Le vote des Français juif pour le Front National existe bel et bien et augmente.
Publié le 7 Août 2014
Encore marginal, le Front National gagne du terrain dans la communauté juive. Au-delà du vote, c'est le nouveau discours de sa présidente qui trouve un écho.
C'était en 2012. Quelques semaines avant le premier tour de l'élection présidentielle, le site d'informations JSS News, bien connu des juifs de France, voit fleurir, parmi les commentaires, quelques allusions surprenantes à Marine Le Pen : "Elle peut peut-être nous protéger...!" affirment les internautes. "Elle lutte contre la criminalité et contre l'islam, ce qui signifie qu'elle défend les juifs", renchérit à la même époque Michel Thooris, un cadre juif du FN, dans un article du quotidien israélien Haaretz.
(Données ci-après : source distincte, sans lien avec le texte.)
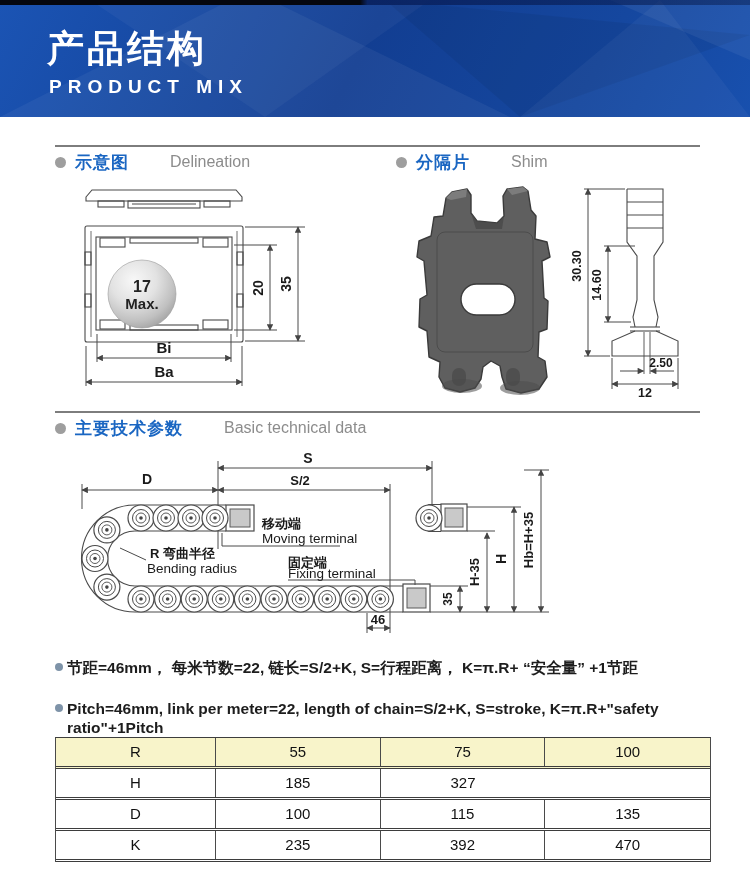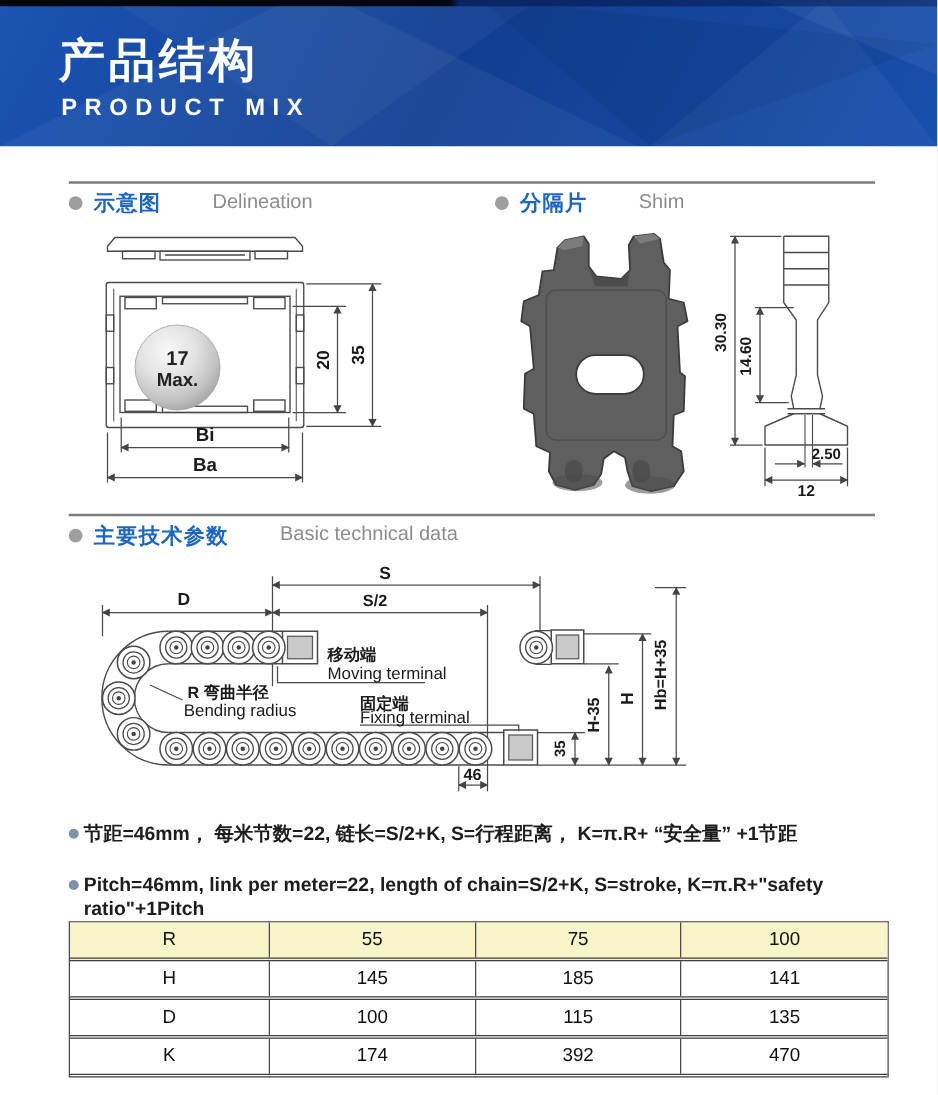--- a/index.html
+++ b/index.html
@@ -357,7 +357,6 @@
     </div>
     <div class="t-row">
       <div class="t-cell">H</div>
-      <div class="t-cell">145</div>
       <div class="t-cell">185</div>
       <div class="t-cell">141</div>
     </div>

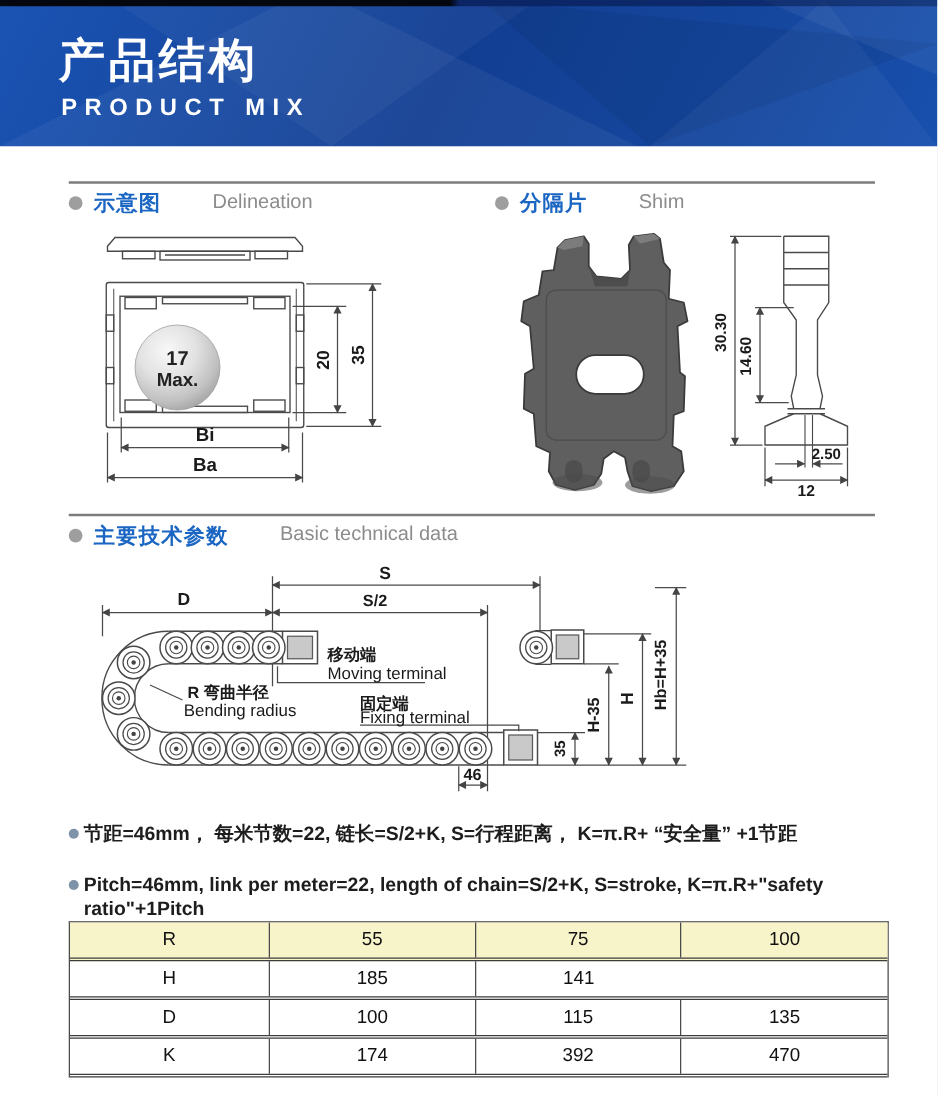--- a/index.html
+++ b/index.html
@@ -358,7 +358,7 @@
     <div class="t-row">
       <div class="t-cell">H</div>
       <div class="t-cell">185</div>
-      <div class="t-cell">141</div>
+      <div class="t-cell">327</div>
     </div>
     <div class="t-row">
       <div class="t-cell">D</div>

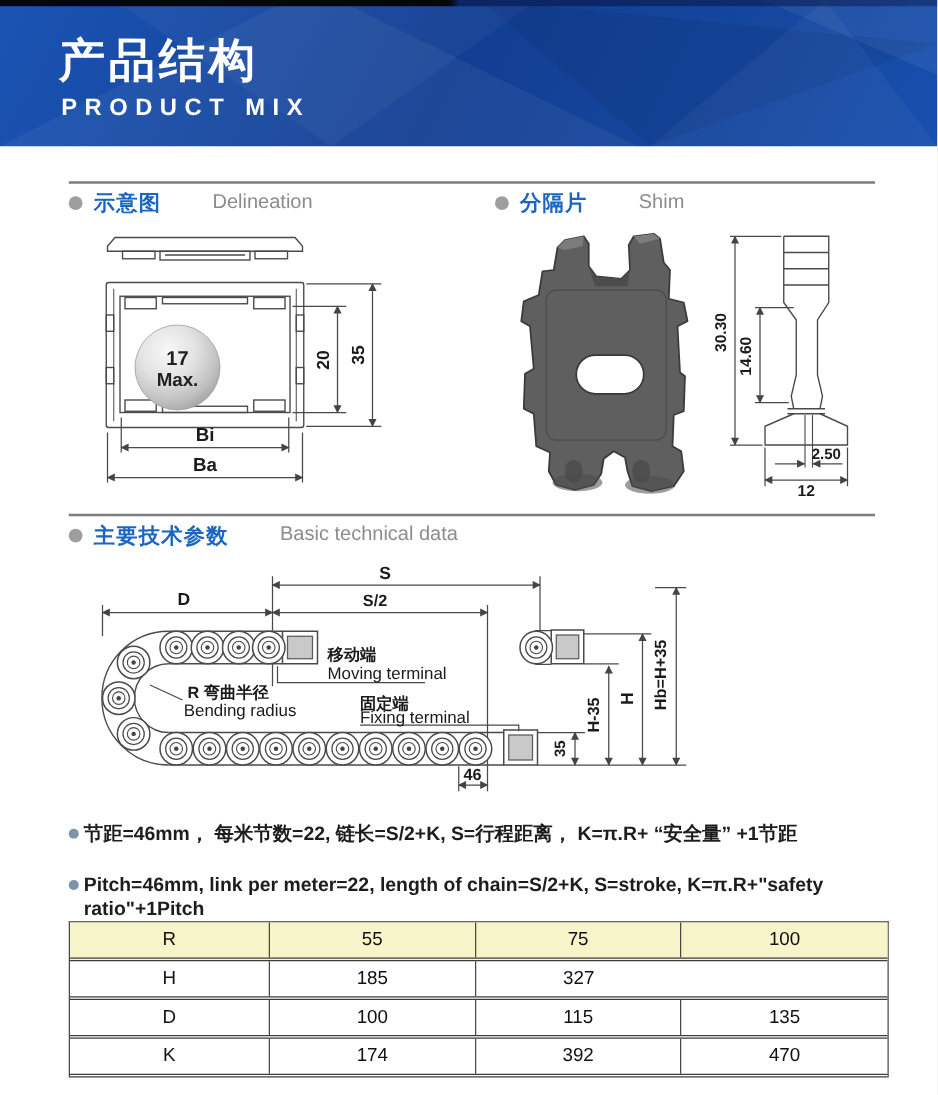--- a/index.html
+++ b/index.html
@@ -368,7 +368,7 @@
     </div>
     <div class="t-row">
       <div class="t-cell">K</div>
-      <div class="t-cell">174</div>
+      <div class="t-cell">235</div>
       <div class="t-cell">392</div>
       <div class="t-cell">470</div>
     </div>

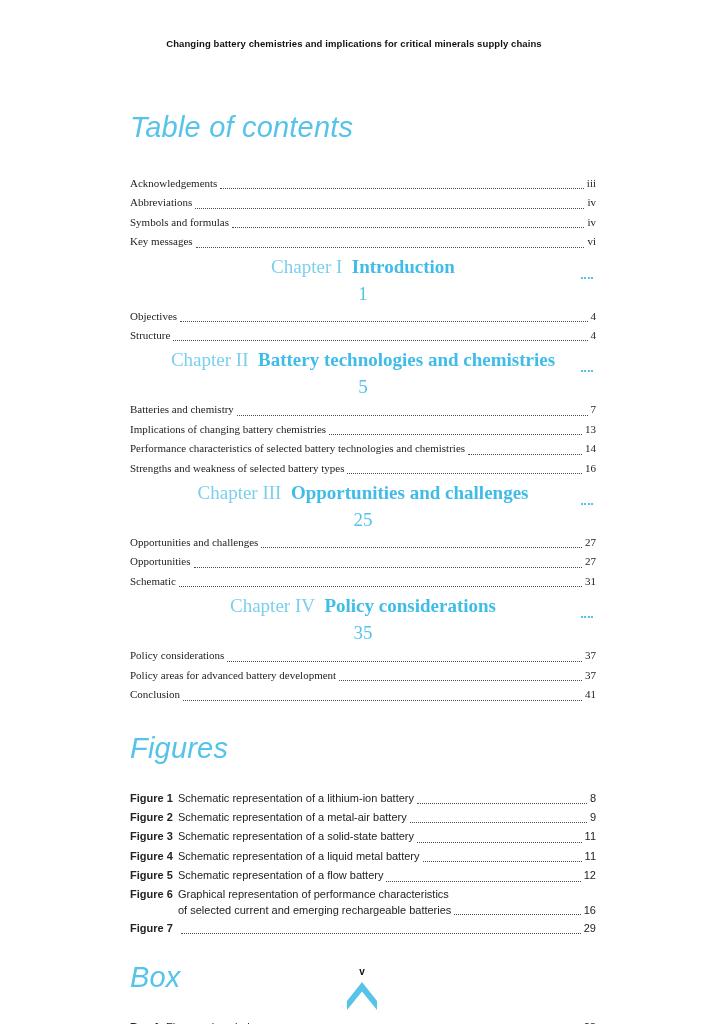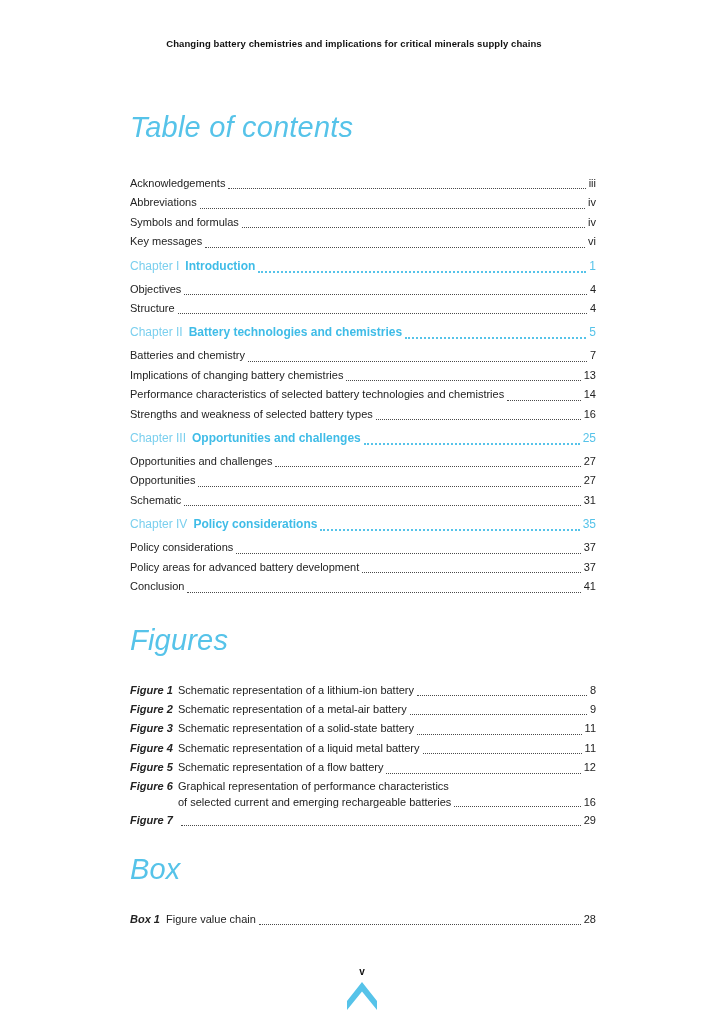--- a/index.html
+++ b/index.html
@@ -52,6 +52,7 @@
     font-size: 11px;
     line-height: 19.4px;
     color: #232323;
+    font-family: Liberation Serif, serif;
   }
   .row .dots {
     flex: 1 1 auto;

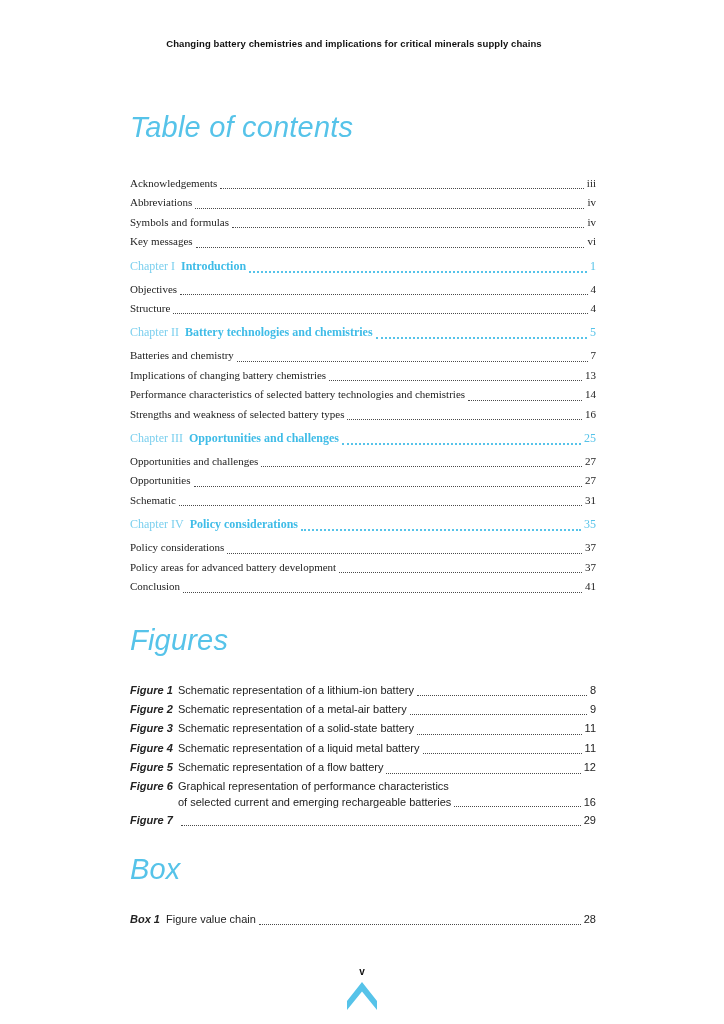--- a/index.html
+++ b/index.html
@@ -65,9 +65,10 @@
   .row .pg { white-space: nowrap; }
 
   .row.chapter {
-    font-size: 12px;
+    font-size: 19px;
     line-height: 21px;
     margin: 4px 0 3px 0;
+    flex-direction: column;
   }
   .chap-prefix { color: #7acfee; font-weight: 400; }
   .chap-title  { color: #3fbce7; font-weight: bold; }

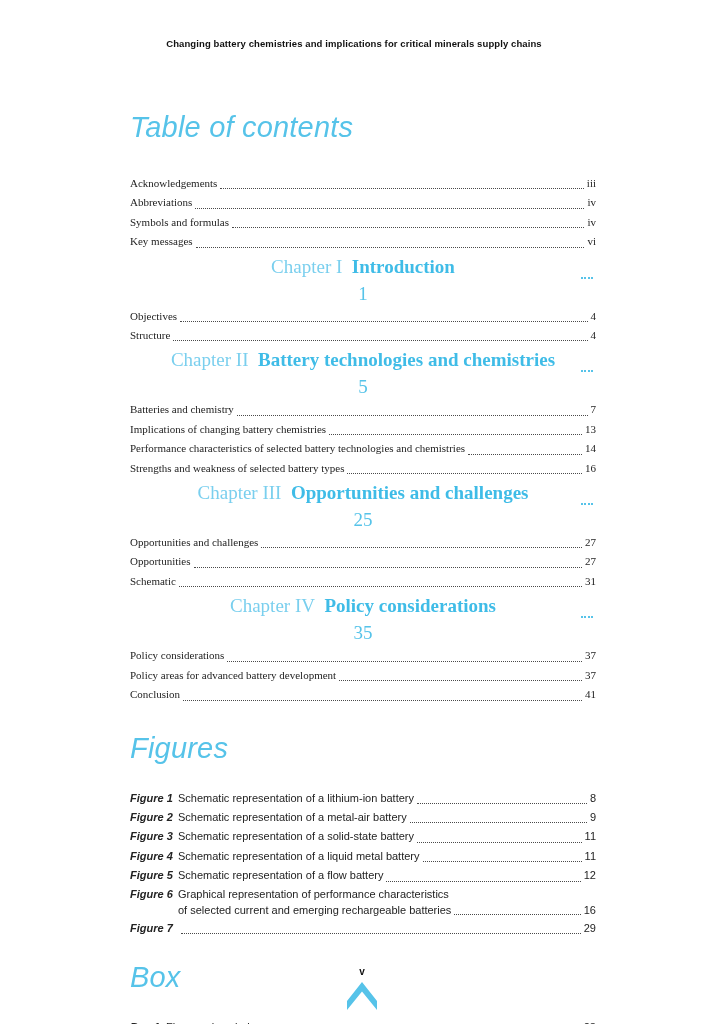--- a/index.html
+++ b/index.html
@@ -87,7 +87,6 @@
   .fig-label {
     flex: 0 0 48px;
     font-weight: bold;
-    font-style: italic;
   }
   .fig-text { flex: 0 1 auto; }
   .fig-line .dots {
Deux ans plus tard, et avant que le conflit ne s'enflamme à nouveau au Proche-Orient, Marine Le Pen martèle, dans l'hebdomadaire Valeurs actuelles : "Je ne cesse de le répéter aux Français juifs [...] : non seulement le Front national n'est pas votre ennemi, mais il est sans doute dans l'avenir le meilleur bouclier pour vous protéger, il se trouve à vos côtés pour la défense de nos libertés de pensée ou de culte face au seul vrai ennemi, le fondamentalisme islamiste."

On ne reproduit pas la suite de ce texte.